Neyse... İlk durağımız yedi yıldızlı olarak bilinen, ama aslında öyle bir kategori olmadığı için bir turizm pazarlama yöntemi olarak böyle tanımlanan Burj Al Arab oteli. Bakınız kendisiyle ilgili ne kadar detaylı bir yazı yazmışım 2007 yılında National Geographic'te izlediğim bir belgeselden öğrendiklerimle. Bizimki bir fotoğraf molası. Otelin içini sadece müşteriyseniz gezebiliyorsunuz. Otelde kalan müşteri değil, restoranı ya da barı için rezervasyon yaptıran bir müşteri de olabilirsiniz.

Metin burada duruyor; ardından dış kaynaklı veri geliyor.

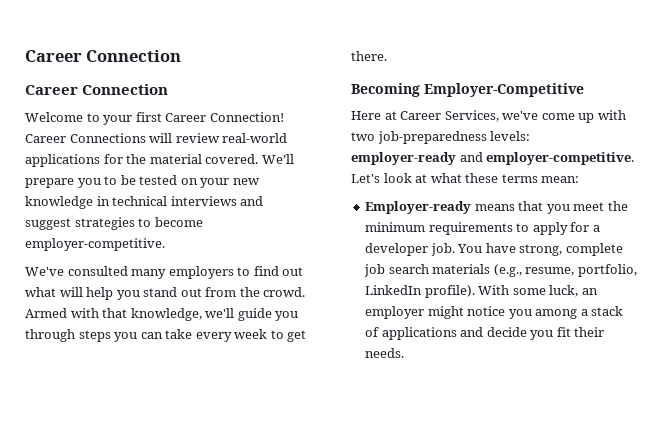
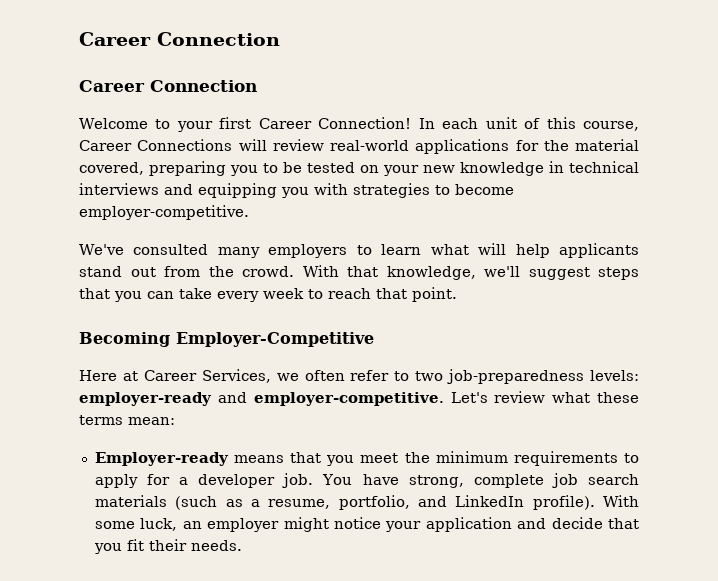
- Career Connections will review real-world applications for the material covered. We’ll prepare you to be tested on your new knowledge in technical interviews and suggest strategies to become employer-competitive.
+ In each unit of this course, Career Connections will review real-world applications for the material covered, preparing you to be tested on your new knowledge in technical interviews and equipping you with strategies to become employer-competitive.
- We've consulted many employers to find out what will help you stand out from the crowd.
+ We've consulted many employers to learn what will help applicants stand out from the crowd.
- Armed with that knowledge, we'll guide you through steps you can take every week to get there.
+ With that knowledge, we'll suggest steps that you can take every week to reach that point.
- Here at Career Services, we've come up with two job-preparedness levels: employer-ready and employer-competitive.
+ Here at Career Services, we often refer to two job-preparedness levels: employer-ready and employer-competitive.
- Let's look at what these terms mean:
+ Let's review what these terms mean:
- You have strong, complete job search materials (e.g., resume, portfolio, LinkedIn profile).
+ You have strong, complete job search materials (such as a resume, portfolio, and LinkedIn profile).
- With some luck, an employer might notice you among a stack of applications and decide you fit their needs.
+ With some luck, an employer might notice your application and decide that you fit their needs.

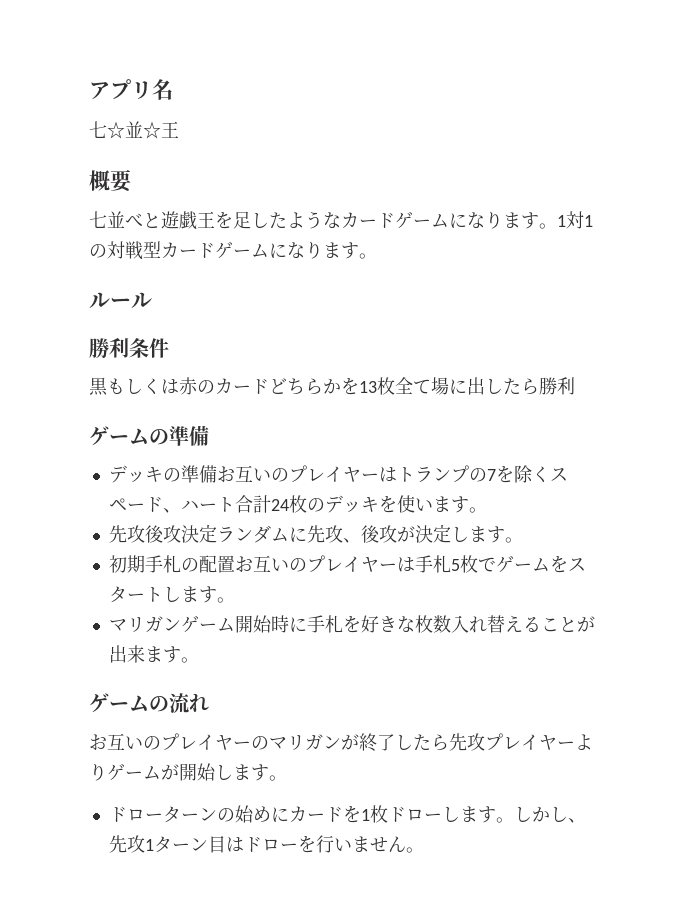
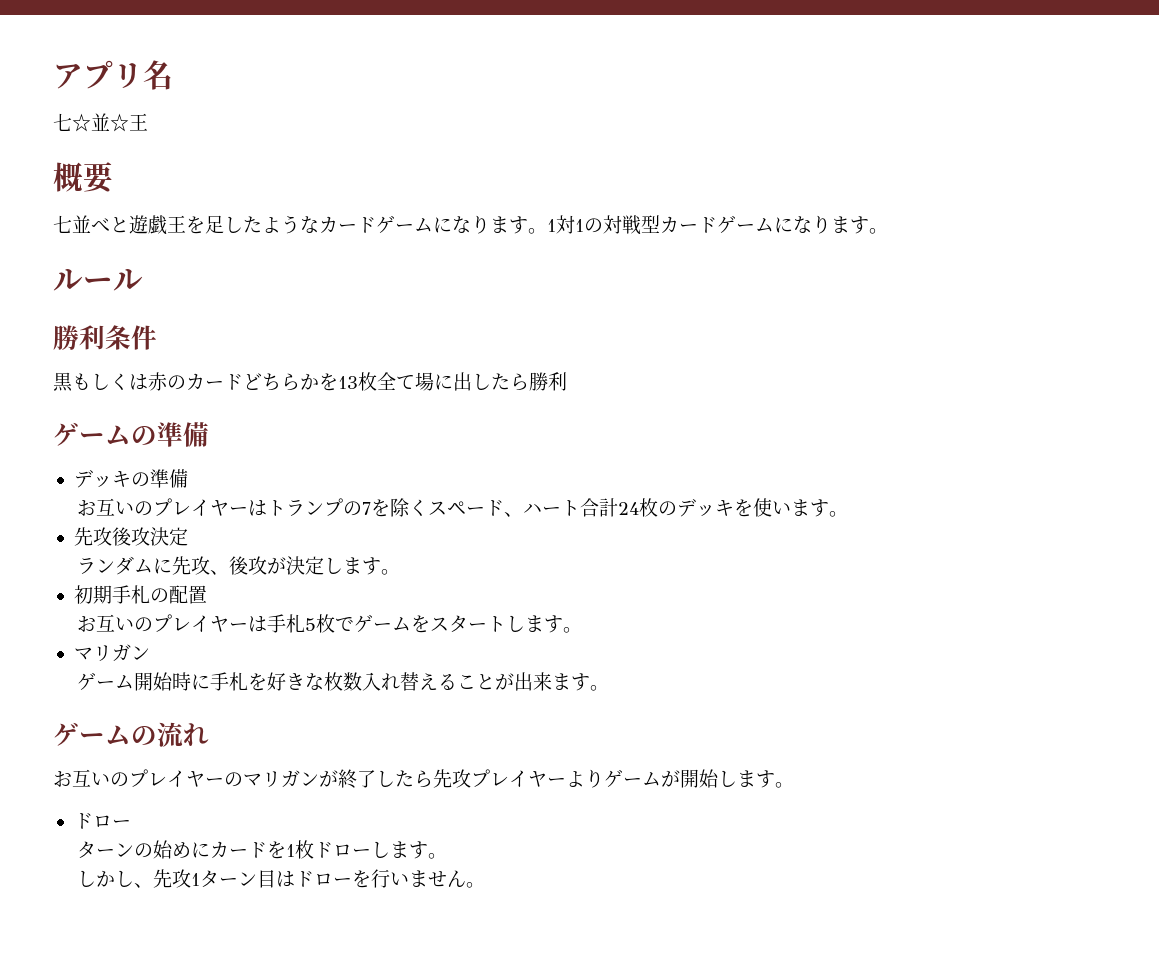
- デッキの準備お互いのプレイヤーはトランプの7を除くスペード、ハート合計24枚のデッキを使います。
+ デッキの準備
+ お互いのプレイヤーはトランプの7を除くスペード、ハート合計24枚のデッキを使います。
- 先攻後攻決定ランダムに先攻、後攻が決定します。
+ 先攻後攻決定
+ ランダムに先攻、後攻が決定します。
- 初期手札の配置お互いのプレイヤーは手札5枚でゲームをスタートします。
- マリガンゲーム開始時に手札を好きな枚数入れ替えることが出来ます。
+ 初期手札の配置
+ お互いのプレイヤーは手札5枚でゲームをスタートします。
+ マリガン
+ ゲーム開始時に手札を好きな枚数入れ替えることが出来ます。
  お互いのプレイヤーのマリガンが終了したら先攻プレイヤーよりゲームが開始します。
- ドローターンの始めにカードを1枚ドローします。しかし、先攻1ターン目はドローを行いません。
+ ドロー
+ ターンの始めにカードを1枚ドローします。
+ しかし、先攻1ターン目はドローを行いません。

1999 yılında hizmete açılan bu otel şehrin eski binalarından sayılıyor. İçerideki odaların tamamı suit oda. Konumuna ve büyüklüğüne göre değişen fiyatlarda konaklanabiliyor. En uygun suitin kişi başı gecelik fiyatı 12,000 (3260 USD) dirhem, en pahalı kral suiti ise 70,000 (19,057 USD) dirhem civarında. Kişi başı 260 dirhem (70 USD) kahvaltı ücreti, %10 şehir vergisi ve %10 da servis ücreti bu fiyatlara dahil değil. Otelde yastık menüsü bile bulunuyor müşteriler için. Otel bünyesindeki Skyview Bar'da sunulan en pahalı kokteylinin fiyatı da 27 katlı ve 321 metre yüksekliğindeki otel binasına ithafen 27321 dirhem (7438 USD). O fiyata bir kokteyl sipariş etseydim onu içmeyip, korunaklı bir kase içinde evimin baş köşesine koyardım herhalde (bir daha böyle bir abukluk yapmamamı hatırlatması için tabi) ;)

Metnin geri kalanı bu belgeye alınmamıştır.